Redefine is committed to being the property owner of choice and the company`s
primary objective is to provide sustained and growing income for investors.
Underscoring this is Redefine`s pursuit of revenue enhancing opportunities that
translate into increasing distributions and the prospect of long-term capital
appreciation for unitholders.
Financial results
Redefine has declared a distribution of 31,50 cents per linked unit for the six
months ended 29 February 2012 (28 February 2011: 31,00 cents). On a like-for-
like recurring income basis, the distribution is 6,6% ahead of the comparable
period, after excluding 2,0 cents from the prior period for the contribution
from the properties unbundled with Arrowhead Properties Limited ("Arrowhead"),
as well as eliminating non-recurring fee income from the current and prior
year`s distributions of 0,7 cents and 0,1 cents per linked unit respectively.
On a geographic basis, South Africa generated 91% of distributable income.

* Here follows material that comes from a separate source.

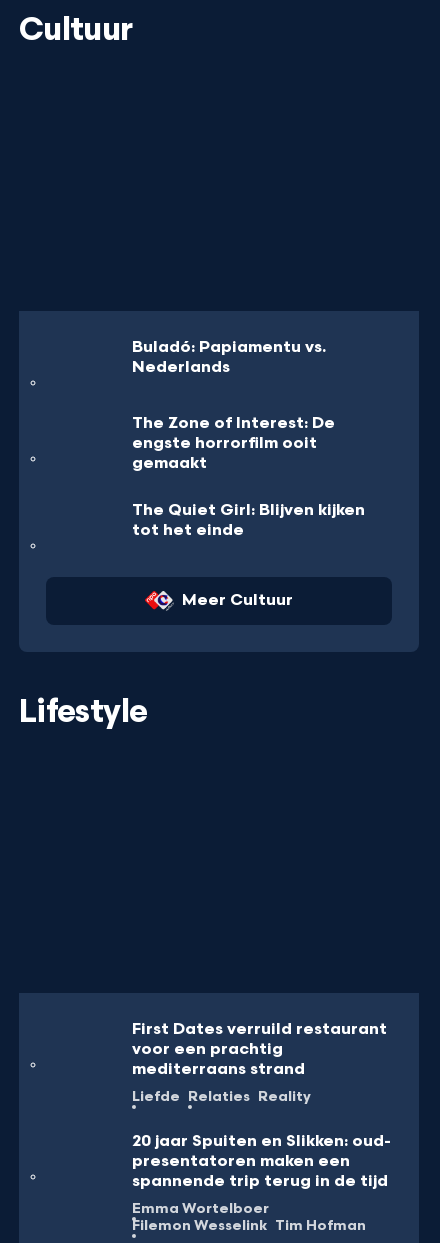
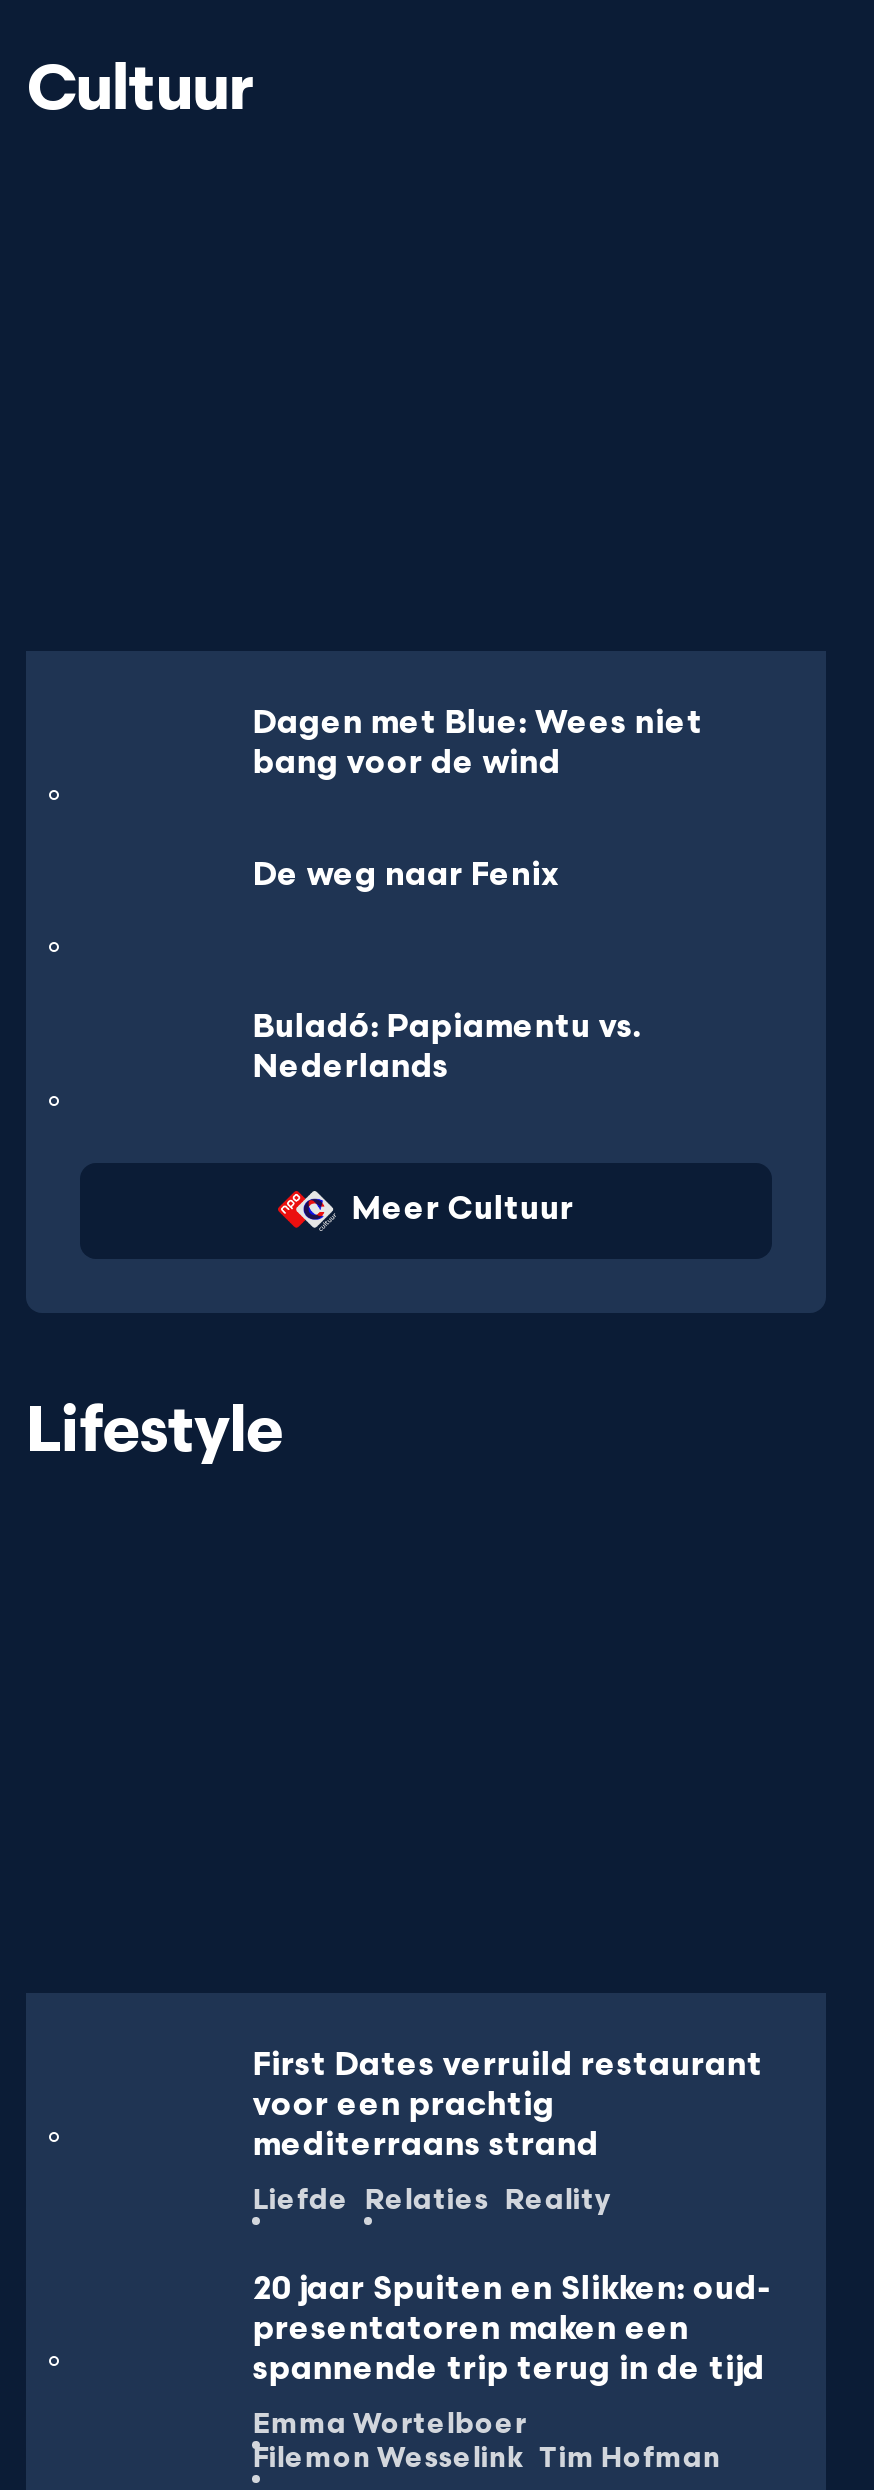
none -> [253,704,703,895] Dagen met Blue: Wees niet | bang voor de wind | De weg naar Fenix
moved [132,338,326,377] -> [253,1010,641,1088]: Buladó: Papiamentu vs. | Nederlands
[132,414,365,540] The Zone of Interest: De | engste horrorfilm ooit | gemaakt | The Quiet Girl: Blijven kijken | tot het einde -> none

Contractual rental income comprised 81% of total revenue, income from listed
securities 10%, hotel income 7%, and trading and fee income 2%. Operating costs
represent 25,6% (31 August 2011: 26,5%) of contractual rental income, mainly due
to the full period efficiencies arising from the internalisation of property
management.
RIN along with Redefine International Fund Managers Limited, the fund manager of
RI, contributed 3 cents per linked unit to the distribution for the period.
Changes in fair values
The group property portfolio was valued internally at 29 February 2012,
resulting in a net reduction in value of 1,7% (R459 million). The South African
portfolio valuation increased by R260 million, while the offshore portfolio
valuation declined by R719 million, arising mainly from the Wichford legacy
assets in RI. The investment in South African listed securities increased in
value by R11 million. The balance of the changes in fair value mainly relates to
the mark to market of the group`s interest rate swaps.
South African property profile
Portfolio split by tenant type
Multi tenanted 70%
Single tenanted 30%
Total 100%
Sectoral spread by GLA
Office 37
Retail 31
Industrial 32
Total 100
Geographic spread by GLA
Gauteng 60
Western Cape 16
KwaZulu-Natal 12
Other 12
Total 100
South African lease expiry profile
Office Retail Industrial
2012 61 311 77 215 52 272
2013 280 313 199 459 283 376
2014 135 889 104 422 119 540
2015 197 626 153 997 115 806
Beyond 2015 245 414 335 091 265 772
Letting activity: During the review period, leases covering 384,436 m2 were
renewed at an average rental increase of 4,2%. A further 123,609 m2 was let
across the portfolio and together with vacancies from properties disposed of,
the total vacancy level, after adjusting for unlettable space, reduced
marginally by 0,3% to 6,6%. Vacancies are set out below as a percentage of gross
lettable area ("GLA"):
February 2012 August 2011
Office 7,8% *8,9%
Retail 4,9% 4,8%
Industrial 7,0% 6,8%
Total 6,6% *6,9%
*After adjusting for unlettable space
Arrears at the end of February 2012 amounted to R31 million (31 August 2011: R34
million) against which a provision for possible bad debts of R13 million (31
August 2011: R9 million) is held.
Property portfolio strategy
At 29 February 2012, the South African directly managed property portfolio
comprised 243 properties with a total GLA of 3,0 million m valued at R18,9
billion.
Redefine has continued to make significant progress in implementing its strategy
of improving the quality of the core property portfolio, with the average value
per property increasing from R54 million to R78 million.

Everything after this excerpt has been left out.